On Wed, 2014-06-11 at 15:29 -0700, David Rientjes wrote:
> On Wed, 11 Jun 2014, Heiko Carstens wrote:
> 
> > Alternatively we could also change the seqfile code to fall back to
> > vmalloc allocations. That would probably "fix" all single_open usages
> > where large contiguous memory areas are needed and later on fail due
> > to memory fragmentation.
> > Does anybody like that approach (sample patch below)?

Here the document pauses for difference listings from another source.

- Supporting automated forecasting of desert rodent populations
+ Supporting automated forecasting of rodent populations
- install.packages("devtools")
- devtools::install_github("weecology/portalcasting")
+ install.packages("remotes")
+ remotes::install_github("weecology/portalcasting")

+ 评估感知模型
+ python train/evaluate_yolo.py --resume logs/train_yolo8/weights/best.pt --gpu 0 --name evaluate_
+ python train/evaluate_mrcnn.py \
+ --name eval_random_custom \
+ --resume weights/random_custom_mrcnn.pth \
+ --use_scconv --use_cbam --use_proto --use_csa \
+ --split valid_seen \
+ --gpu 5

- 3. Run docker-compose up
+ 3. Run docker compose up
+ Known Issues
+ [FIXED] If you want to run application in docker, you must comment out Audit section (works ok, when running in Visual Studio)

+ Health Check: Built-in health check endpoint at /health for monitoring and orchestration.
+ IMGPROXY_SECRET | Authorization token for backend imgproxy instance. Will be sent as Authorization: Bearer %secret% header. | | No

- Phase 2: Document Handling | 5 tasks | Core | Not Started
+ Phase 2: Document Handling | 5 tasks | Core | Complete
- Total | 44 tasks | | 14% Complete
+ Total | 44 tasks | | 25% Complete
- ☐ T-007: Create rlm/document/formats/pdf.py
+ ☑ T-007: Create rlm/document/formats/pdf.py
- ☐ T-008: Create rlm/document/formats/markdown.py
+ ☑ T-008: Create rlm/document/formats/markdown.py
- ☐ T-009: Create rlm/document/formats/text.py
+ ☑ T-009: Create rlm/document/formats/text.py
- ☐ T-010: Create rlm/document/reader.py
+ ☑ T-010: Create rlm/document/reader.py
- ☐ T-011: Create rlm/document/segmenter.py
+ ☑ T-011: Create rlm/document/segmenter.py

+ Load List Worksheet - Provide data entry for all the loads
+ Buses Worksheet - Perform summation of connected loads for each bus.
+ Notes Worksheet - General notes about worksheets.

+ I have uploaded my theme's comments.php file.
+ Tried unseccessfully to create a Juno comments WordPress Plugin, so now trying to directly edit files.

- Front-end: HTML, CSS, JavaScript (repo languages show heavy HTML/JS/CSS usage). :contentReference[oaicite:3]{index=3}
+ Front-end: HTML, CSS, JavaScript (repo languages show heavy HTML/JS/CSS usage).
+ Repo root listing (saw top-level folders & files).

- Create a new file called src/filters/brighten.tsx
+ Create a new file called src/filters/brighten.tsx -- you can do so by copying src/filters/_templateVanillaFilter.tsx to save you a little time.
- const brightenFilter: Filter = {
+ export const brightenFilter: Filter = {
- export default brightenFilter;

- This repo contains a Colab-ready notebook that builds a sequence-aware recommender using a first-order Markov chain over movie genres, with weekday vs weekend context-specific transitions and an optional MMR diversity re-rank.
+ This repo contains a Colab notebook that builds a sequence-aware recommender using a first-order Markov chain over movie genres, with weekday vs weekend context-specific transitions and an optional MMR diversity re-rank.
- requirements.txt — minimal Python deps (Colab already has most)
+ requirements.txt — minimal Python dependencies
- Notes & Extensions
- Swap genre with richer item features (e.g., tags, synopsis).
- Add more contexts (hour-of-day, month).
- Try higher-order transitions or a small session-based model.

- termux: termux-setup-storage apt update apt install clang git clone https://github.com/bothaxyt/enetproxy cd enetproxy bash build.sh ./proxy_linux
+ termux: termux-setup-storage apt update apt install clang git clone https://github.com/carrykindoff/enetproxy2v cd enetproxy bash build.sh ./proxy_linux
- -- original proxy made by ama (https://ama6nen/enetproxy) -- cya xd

Personally, I much prefer this from a risk of regression POV.

> > 
> > ---
> >  fs/seq_file.c | 45 +++++++++++++++++++++++++++++++++++++--------
> >  1 file changed, 37 insertions(+), 8 deletions(-)
> > 
> > diff --git a/fs/seq_file.c b/fs/seq_file.c
> > index 1d641bb108d2..fca78a04c0d1 100644
> > --- a/fs/seq_file.c
> > +++ b/fs/seq_file.c
> > @@ -8,8 +8,10 @@
> >  #include <linux/fs.h>
> >  #include <linux/export.h>
> >  #include <linux/seq_file.h>
> > +#include <linux/vmalloc.h>
> >  #include <linux/slab.h>
> >  #include <linux/cred.h>
> > +#include <linux/mm.h>
> >  
> >  #include <asm/uaccess.h>
> >  #include <asm/page.h>
> > @@ -82,6 +84,31 @@ int seq_open(struct file *file, const struct seq_operations *op)
> >  }
> >  EXPORT_SYMBOL(seq_open);
> >  
> > +static void seq_alloc(struct seq_file *m)
> > +{
> > +	m->size = PAGE_SIZE;
> > +	m->buf = kmalloc(m->size, GFP_KERNEL | __GFP_NOWARN);
> > +	if (!m->buf)
> > +		m->buf = vmalloc(m->size);
> > +}
> > +
> 
> If m->size is unconditionally PAGE_SIZE, then how is vmalloc() going to 
> allocate this if kmalloc() fails?

This is just the initial allocation.
If it runs out of room the allocation size doubles.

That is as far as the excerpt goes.